Kathy Griffin turns the ups and downs of her life into comedy gold

JENNY BLOCK | Contributing Writer

Kathy Griffin is magical.

Her career was nearly totaled over a photo shoot depicting her holding a bloody severed head that looked like Trump. The incident meant she was investigated tirelessly, and it even got her put on the no-fly list.

Then she lost half of one lung to cancer. She’s getting divorced at 63. She lost her mom. She was addicted to pills. She attempted suicide. She’s being sued for advocating for a boy in a prom dress.

And yet, somehow, Kathy Griffin’s still got it. She’s as funny and as fiery as ever. She’s also incredibly warm and insightful and as genuine and vulnerable as they come. She’s incredibly grateful for the people who continue to love her, including her pal Gloria Steinem.

She’s a TV star, television host, best-selling author and outspoken advocate. And now, after more than six years of not touring, the two-time Emmy Award- and Grammy Award-winning comedian is bringing her new show, My Life On The PTSD List, to Dallas’ Majestic Theatre on Wednesday, April 17.
Dallas Voice had the chance to chat with Griffin recently about her triumphs, her tribulations and her current tour.

Dallas Voice: Were you a funny kid always putting on shows in the living room? Is this always who you’ve been? Kathy Griffin: Oh yeah, I was this obnoxious kid. I used to do the “Captain Griffin Show” in front of my dinner table while my mom served her culinary cuisine called Hamburger Helper. And I would try to do scenes from movies or a scene from a book or try to sing or do a dance, all the ridiculous stuff.

And the beauty of it is my family just kind of ignored me. Like, they were all just busy doing their own thing. So, at a young age I learned you’ve got to jump higher and work harder, damn it. Even to keep the interest of people having a few cocktails and some Hamburger Helper.

I love that. And then were you imagining then that you would do that one day as a job or were you just being goofy? I really did have a dream, even in Forest Park, Ill. I wanted more than anything to be in comedy, but I wanted to be a sidekick. I loved the Mary Tyler Moore Show, but I wanted to be Rhoda or Phyllis. And I loved Lucy, but I wanted to be Ethel.

I felt like they got all the jokes. I thought, yeah, let the pretty girl be the lead. But it’s so much fun to go in, get the laugh and get out. And I loved all those great iconic roles.

When it came to stand-up — I think I might even remember Ed Sullivan, but certainly Johnny Carson — that’s when I fell in love with Moms Mabley and Totie Fields and Phyllis Diller and then, of course, Joan Rivers, who I was lucky enough to become very, very good friends with later on. … She’s somebody I miss every day.

Oh, I bet. And as you started growing up, did your parents or family at some point start taking notice and think, “Hey, that kid’s actually pretty funny and yeah, you could do that?” Oh no. I wanted me to be a dental hygienist, and my mother thought, even though we were Catholic, she thought I’d be better off with a nice Jewish dentist. And my dad wanted me to be a secretary. Good steady jobs.

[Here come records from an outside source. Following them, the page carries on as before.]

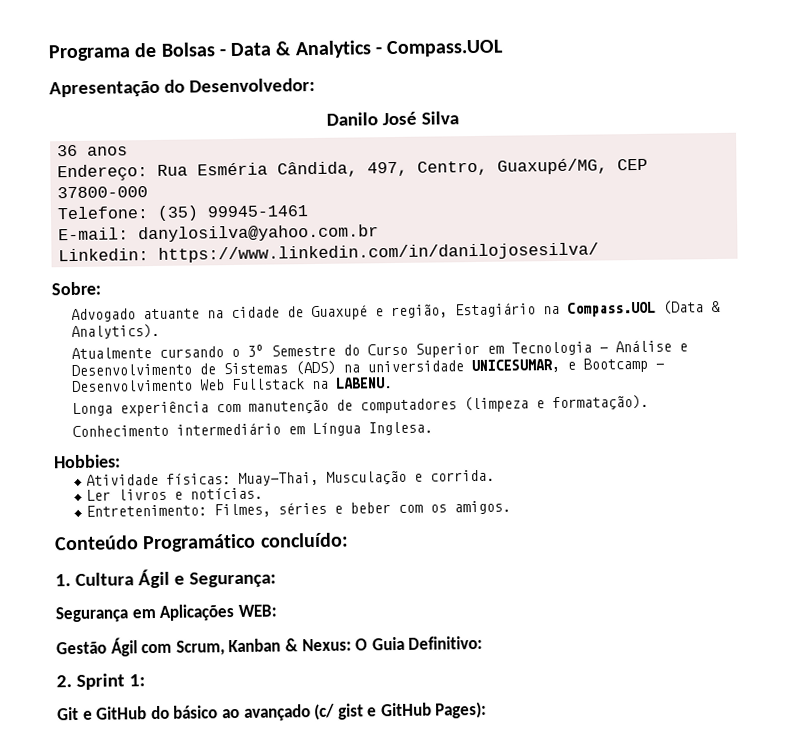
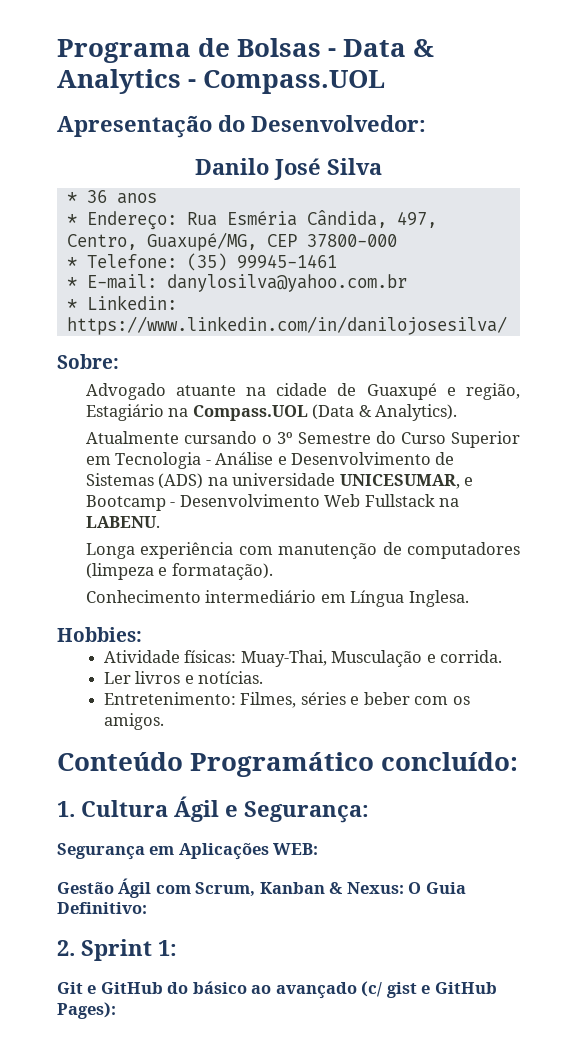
- 36 anos
+ * 36 anos
- Endereço: Rua Esméria Cândida, 497, Centro, Guaxupé/MG, CEP 37800-000
+ * Endereço: Rua Esméria Cândida, 497, Centro, Guaxupé/MG, CEP 37800-000
- Telefone: (35) 99945-1461
+ * Telefone: (35) 99945-1461
- E-mail: danylosilva@yahoo.com.br
+ * E-mail: danylosilva@yahoo.com.br
- Linkedin: https://www.linkedin.com/in/danilojosesilva/
+ * Linkedin: https://www.linkedin.com/in/danilojosesilva/

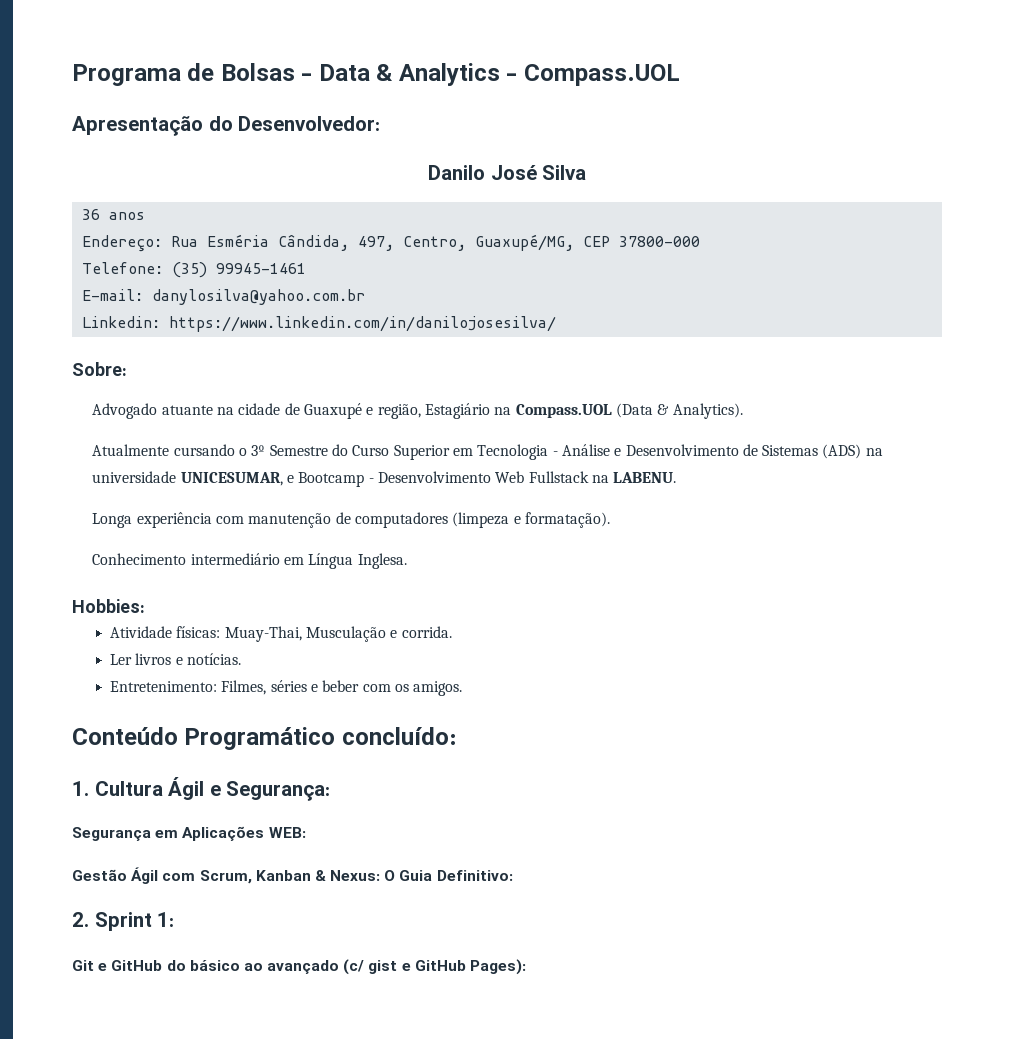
- * 36 anos
+ 36 anos
- * Endereço: Rua Esméria Cândida, 497, Centro, Guaxupé/MG, CEP 37800-000
+ Endereço: Rua Esméria Cândida, 497, Centro, Guaxupé/MG, CEP 37800-000
- * Telefone: (35) 99945-1461
+ Telefone: (35) 99945-1461
- * E-mail: danylosilva@yahoo.com.br
+ E-mail: danylosilva@yahoo.com.br
- * Linkedin: https://www.linkedin.com/in/danilojosesilva/
+ Linkedin: https://www.linkedin.com/in/danilojosesilva/

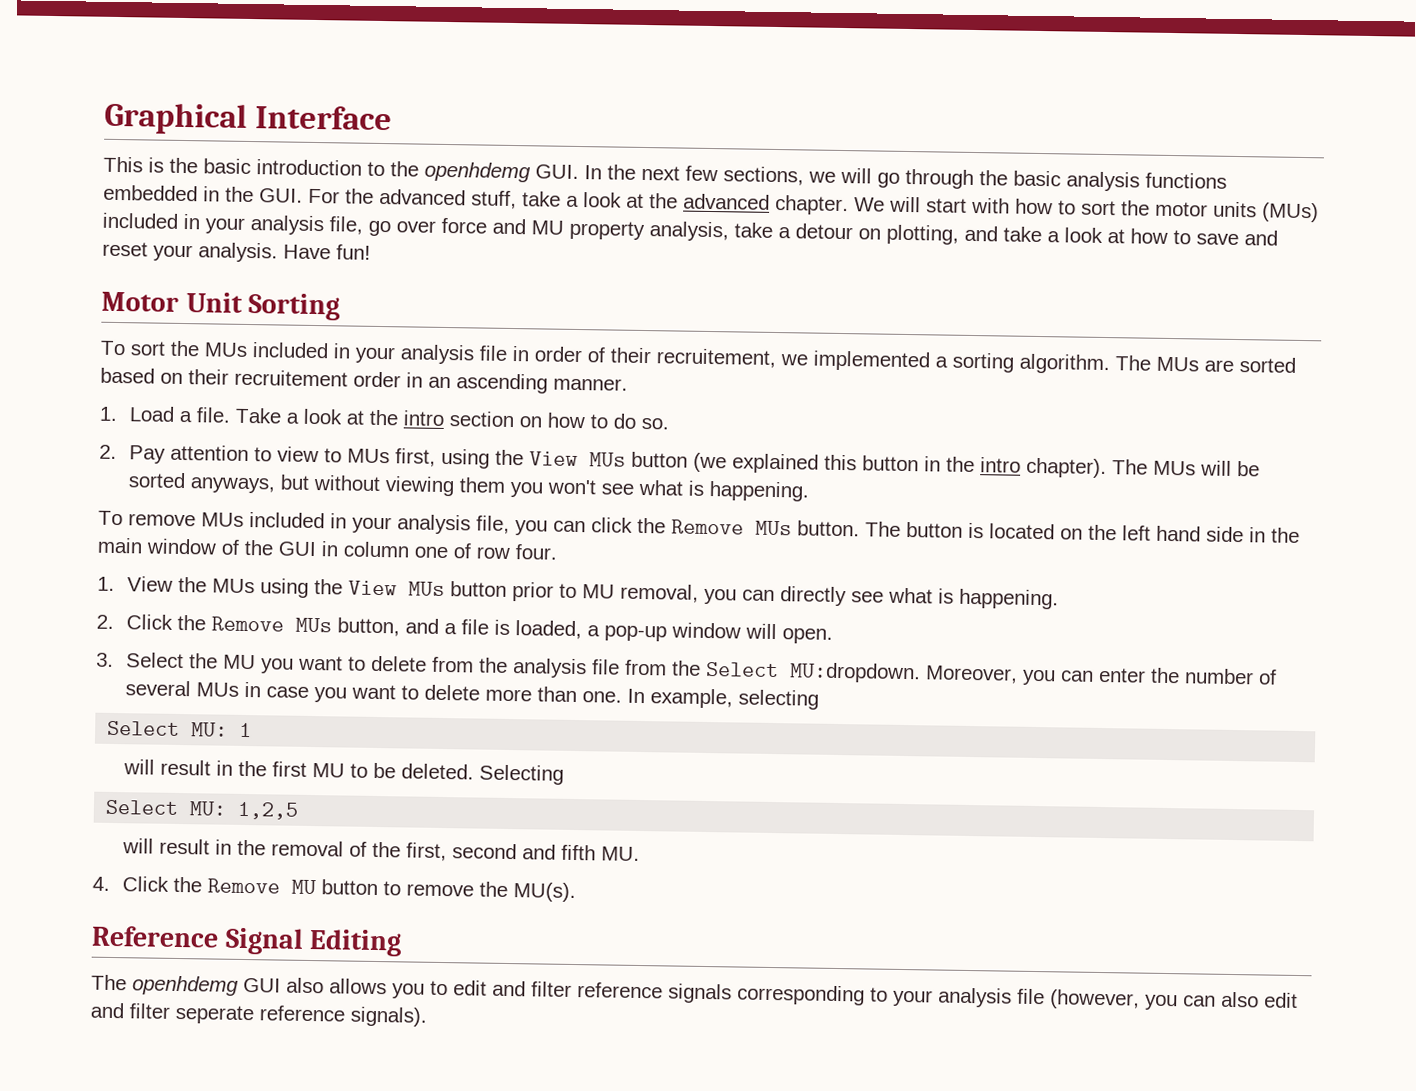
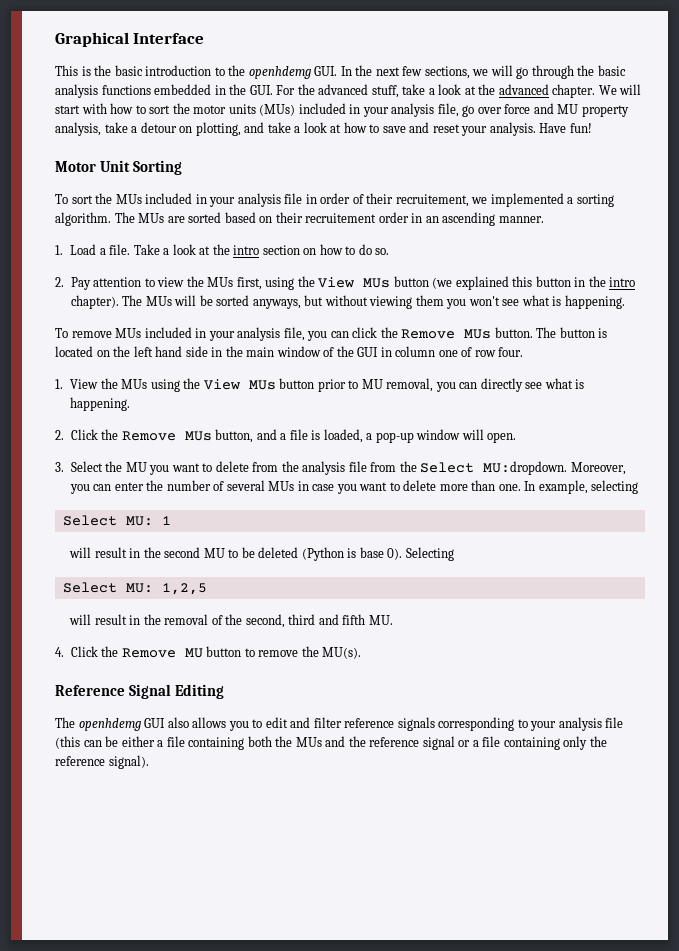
- 2. Pay attention to view to MUs first, using the View MUs button (we explained this button in the intro chapter).
+ 2. Pay attention to view the MUs first, using the View MUs button (we explained this button in the intro chapter).
- will result in the first MU to be deleted.
+ will result in the second MU to be deleted (Python is base 0).
- will result in the removal of the first, second and fifth MU.
+ will result in the removal of the second, third and fifth MU.
- The openhdemg GUI also allows you to edit and filter reference signals corresponding to your analysis file (however, you can also edit and filter seperate reference signals).
+ The openhdemg GUI also allows you to edit and filter reference signals corresponding to your analysis file (this can be either a file containing both the MUs and the reference signal or a file containing only the reference signal).

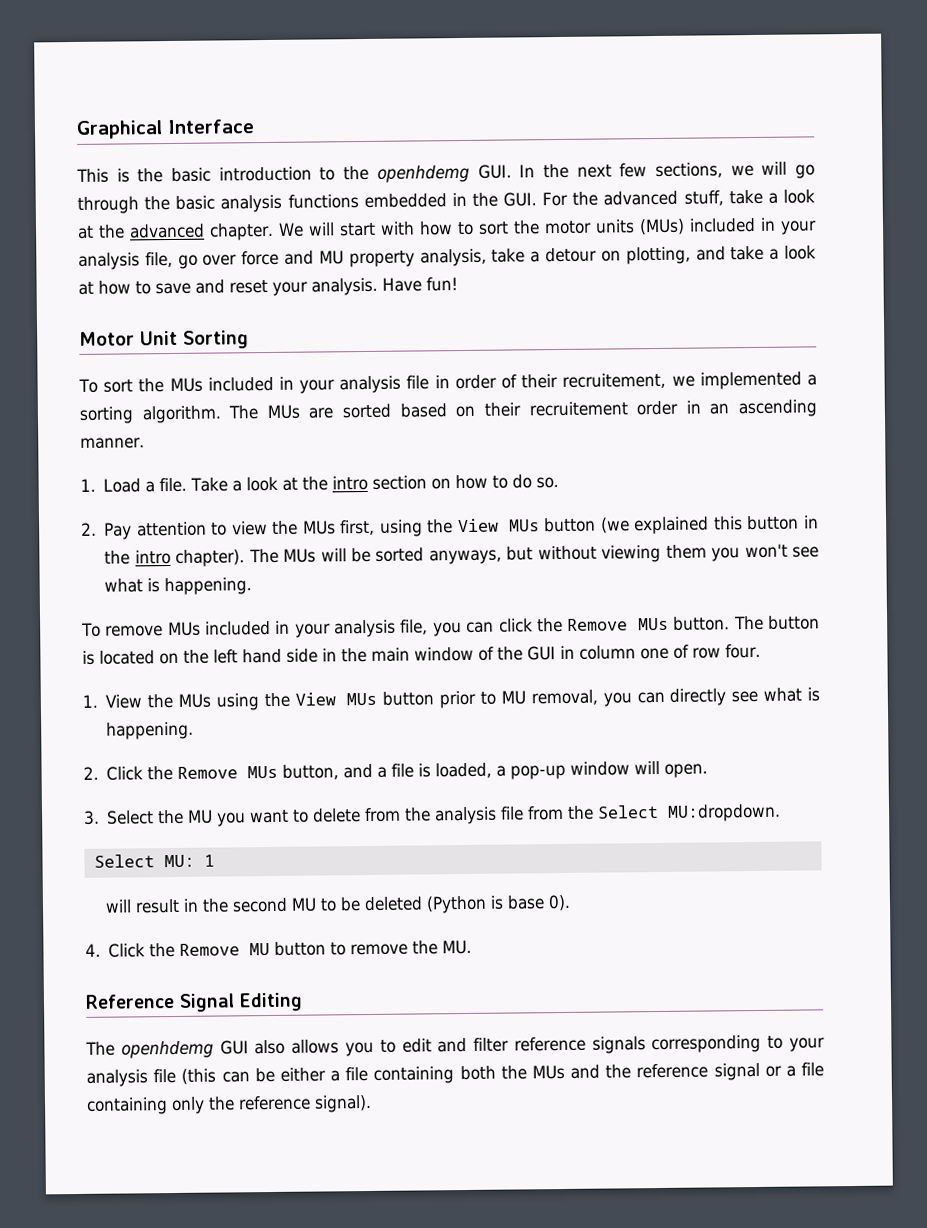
- Moreover, you can enter the number of several MUs in case you want to delete more than one. In example, selecting
- Selecting
- Select MU: 1,2,5
- will result in the removal of the second, third and fifth MU.
- 4. Click the Remove MU button to remove the MU(s).
+ 4. Click the Remove MU button to remove the MU.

All they would talk about was benefits: “You’ve got to get good benefits, Kathleen. It’s all about good benefits.” So it took a long time of many years of me working for free. And that’s what’s so funny about the fact that I didn’t even get paid to do what I do until I was 35 years old.

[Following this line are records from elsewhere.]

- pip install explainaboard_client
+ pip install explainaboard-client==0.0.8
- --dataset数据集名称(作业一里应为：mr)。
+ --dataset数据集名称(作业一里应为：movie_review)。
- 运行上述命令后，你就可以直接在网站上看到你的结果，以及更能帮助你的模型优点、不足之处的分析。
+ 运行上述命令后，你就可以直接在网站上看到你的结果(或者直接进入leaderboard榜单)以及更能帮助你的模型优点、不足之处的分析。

God love my parents because they hung in there, and they came to see me at every talent night at every gay bar, and I found that, obviously, gay audiences were better, and I would do anything the talent night would let you do. As long as they served booze, my parents were happy to come and laugh in the back.

And what’s funny is that’s how my parents became — if I may say, since they’re both resting in peace — they really were gay icons in their way. I think the reason that gay people so appreciated my mom and dad, Maggie and John on My Life on the D List is because my parents later on waved the Pride flag, and they kind of learned how to do actual activism.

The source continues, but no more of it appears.